Artista e resistente
Foi o pai, artista sem grande sucesso, que desde cedo deu conta do seu talento e que começou por ensinar Vigée Le Brun a pintar. Depois da sua morte, quando ela tinha apenas 12 anos, coube à mãe, cabeleireira de reconhecidos méritos, contribuir para o seu percurso artístico, levando-a a visitar colecções públicas e privadas ou fazendo-lhe companhia sempre que os seus clientes eram homens. Aos 14 já ganhava o suficiente para se sustentar como retratista, embora o padrasto, que odiava, lhe ficasse com o dinheiro.
Aprende sobretudo sozinha, apesar de ter recebido conselhos de artistas consagrados como Joseph Vernet. As visitas ao Louvre, para ver os grandes mestres da pintura, e mais tarde à Flandres, já depois de casada com Jean-Baptiste Pierre Le Brun, um negociante de arte que se tornou seu agente e também beneficiou largamente do seus sucesso, foram determinantes.
Os seus “professores” são pintores como Rubens, Rafael, Van Dyck. “Ela vê tudo isto mas acaba por criar um estilo muito próprio”, diz Seabra Carvalho, apontando para o retrato que está agora no MNAA e que mostra a condessa de Verdum – Vigée Le Brun escreve nas suas memórias que se trata da sua primeira e melhor amiga – num traje campestre, muito informal, com um véu transparente e delicado sobre os ombros: “Há nesta pintura uma certa estaticidade vinda do retrato de aparato, mas ela está muito humanizada. Vigée Le Brun consegue nos seus retratos uma aproximação sensorial ao modelo que lhes dá, depois, uma graciosidade muito particular, um sentimento de intimidade. Há neles um lado feminino muito forte, mesmo quando o sujeito é masculino.”

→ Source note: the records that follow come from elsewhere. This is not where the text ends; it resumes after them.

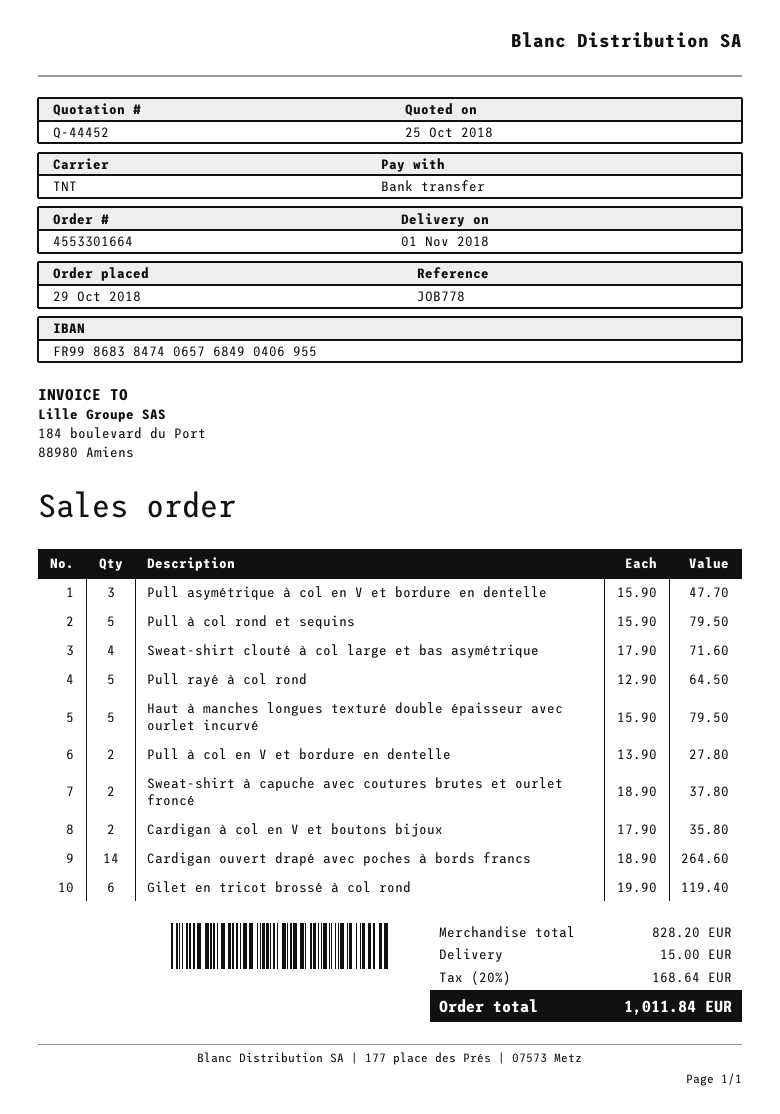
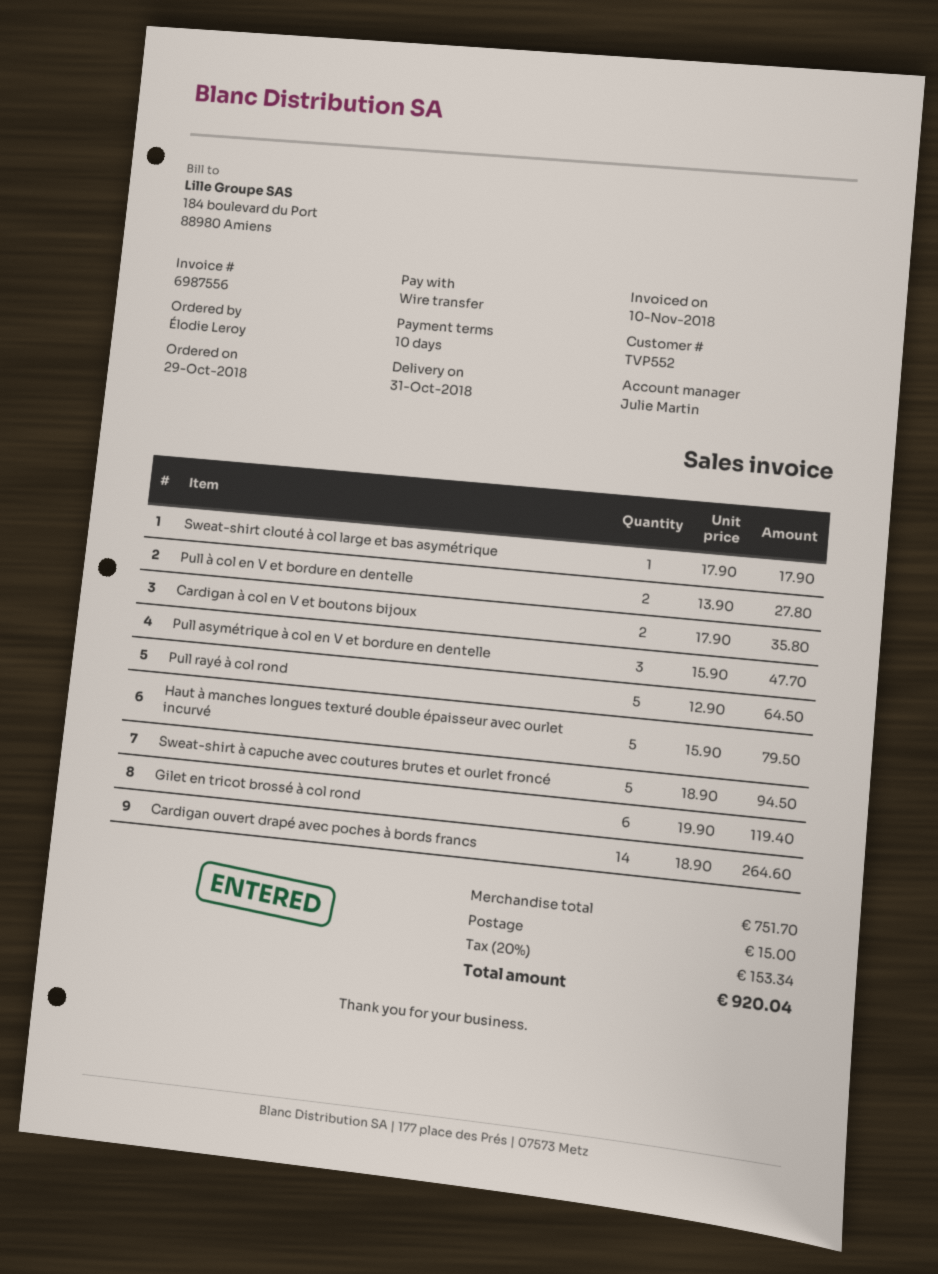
delivery date: 2018-11-01 -> 2018-10-31
Pull à col rond et sequins: 5 x 15.90 = 79.50 -> none
Sweat-shirt clouté à col large et bas asymétrique: 4 x 17.90 = 71.60 -> 1 x 17.90 = 17.90
Sweat-shirt à capuche avec coutures brutes et ourlet froncé: 2 x 18.90 = 37.80 -> 5 x 18.90 = 94.50
subtotal: 828.20 -> 751.70
tax: 20% = 168.64 -> 20% = 153.34
total: 1011.84 -> 920.04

A sua clientela, lembra o historiador de arte, é a que perde a revolução (Maria Antonieta é executada na guilhotina, tal como o marido, Luís XVI), mas nem isso a impede de continuar a trabalhar. Quando consegue regressar a França, em 1804, já com Napoleão Bonaparte no poder, vem mostrar o que o resto da Europa lhe ensinou. E abrir os salões da sua casa a escritores e intelectuais como Balzac e Chateaubriand.

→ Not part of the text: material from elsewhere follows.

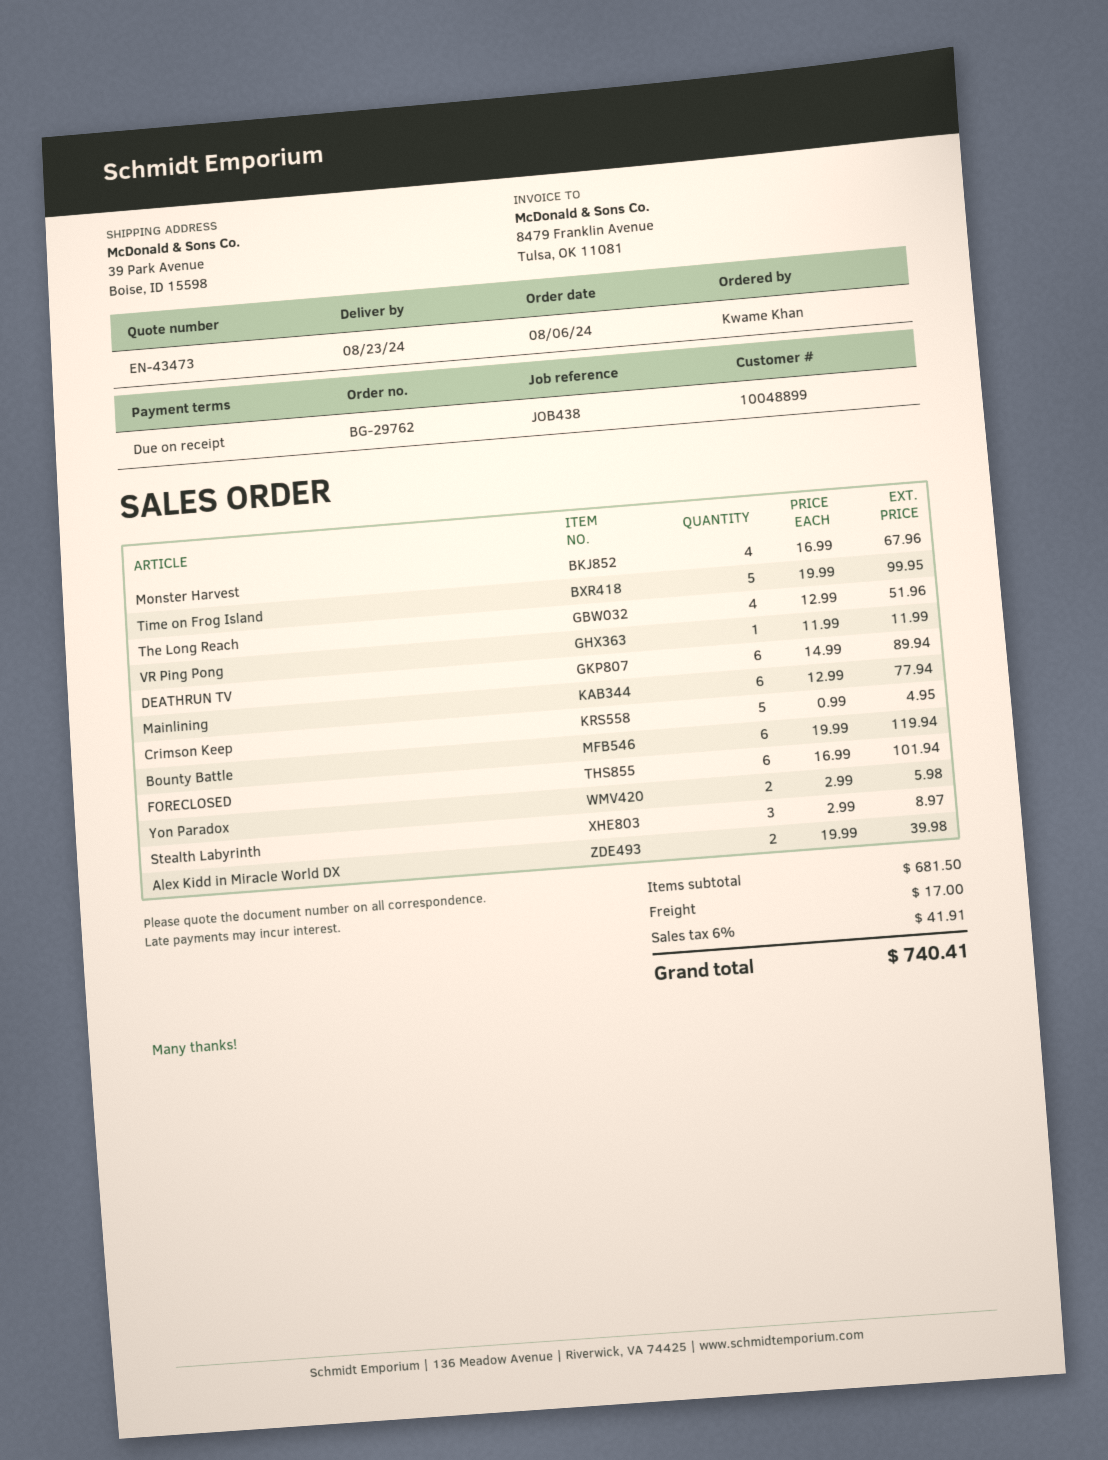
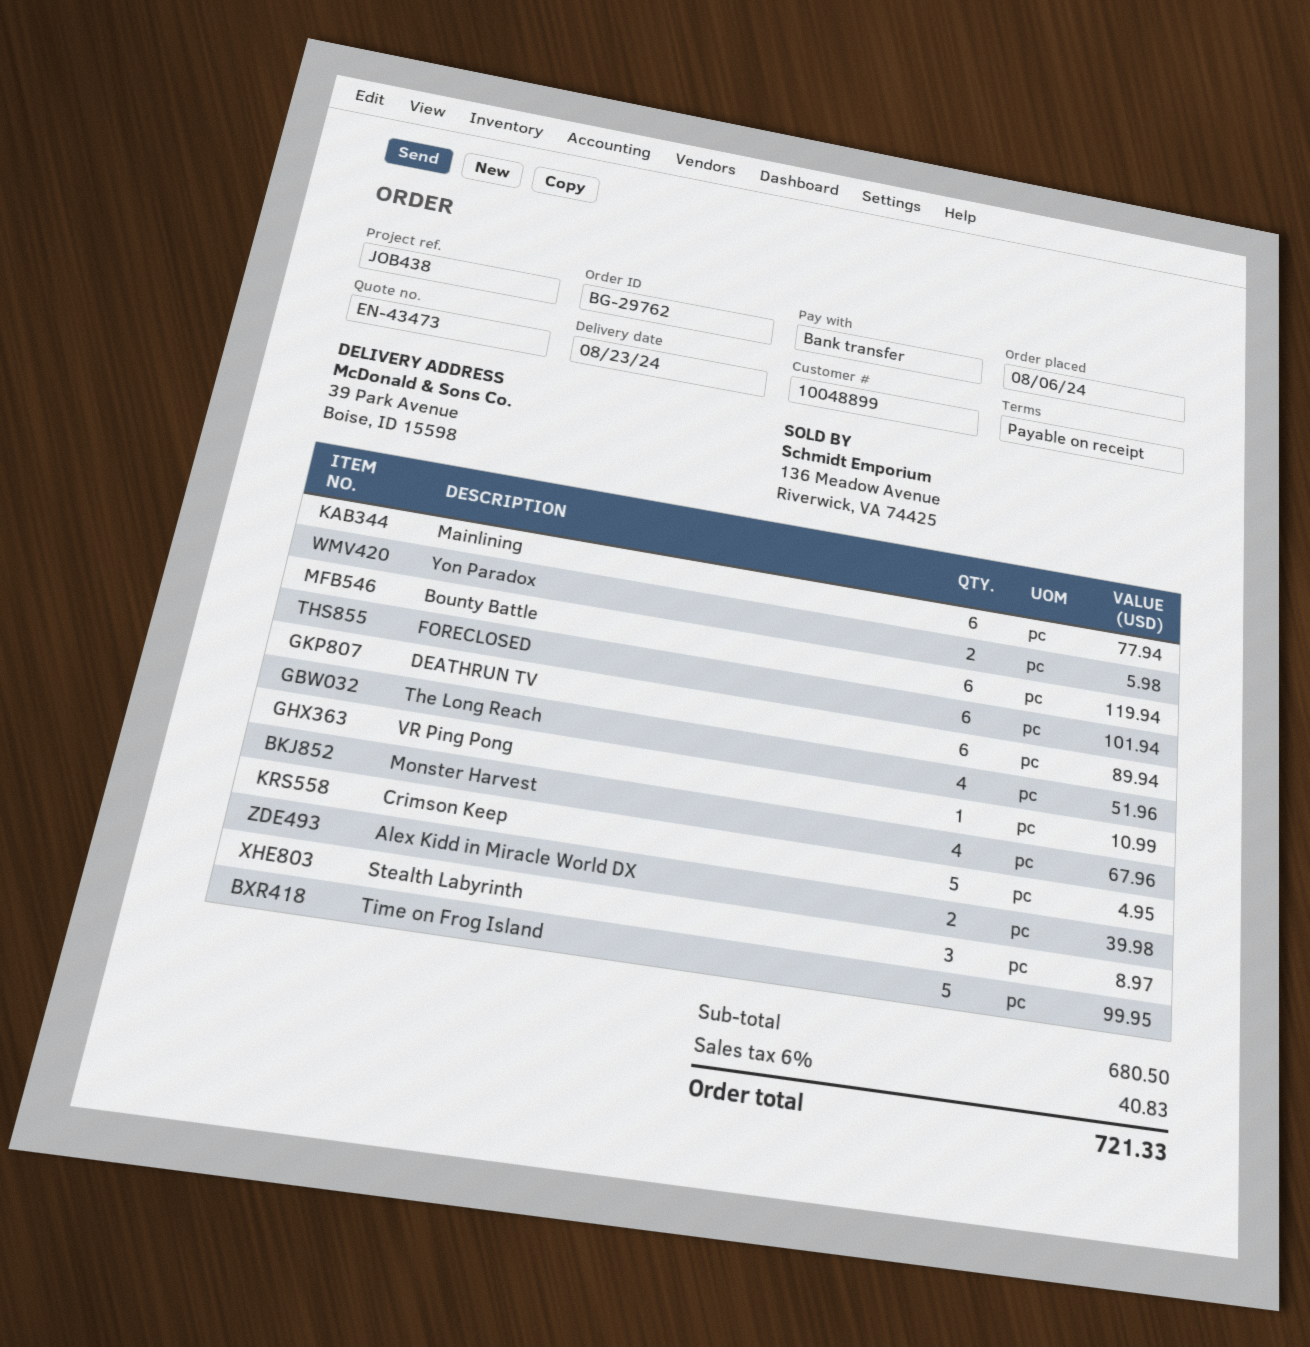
VR Ping Pong: 1 for 11.99 -> 1 for 10.99
subtotal: 681.50 -> 680.50
shipping: 17.00 -> none
tax: 6% = 41.91 -> 6% = 40.83
total: 740.41 -> 721.33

Sobrevivera a toda a espécie de rumores – dizia-se no tempo de Maria Antonieta que dormira com os seus clientes homens ou que entrara na Academia Real por influência dos reis e não por mérito; mais tarde, já em Roma, corria que se recusara a pintar o retrato do Papa porque o Vaticano queria obrigá-la a usar um véu – e de preconceitos com a sua arte intacta. Passaram mais de 230 anos sobre o retrato que o Museu de Arte Antiga tem agora na parede, mas o seu lado espontâneo, sedutor, está todo lá.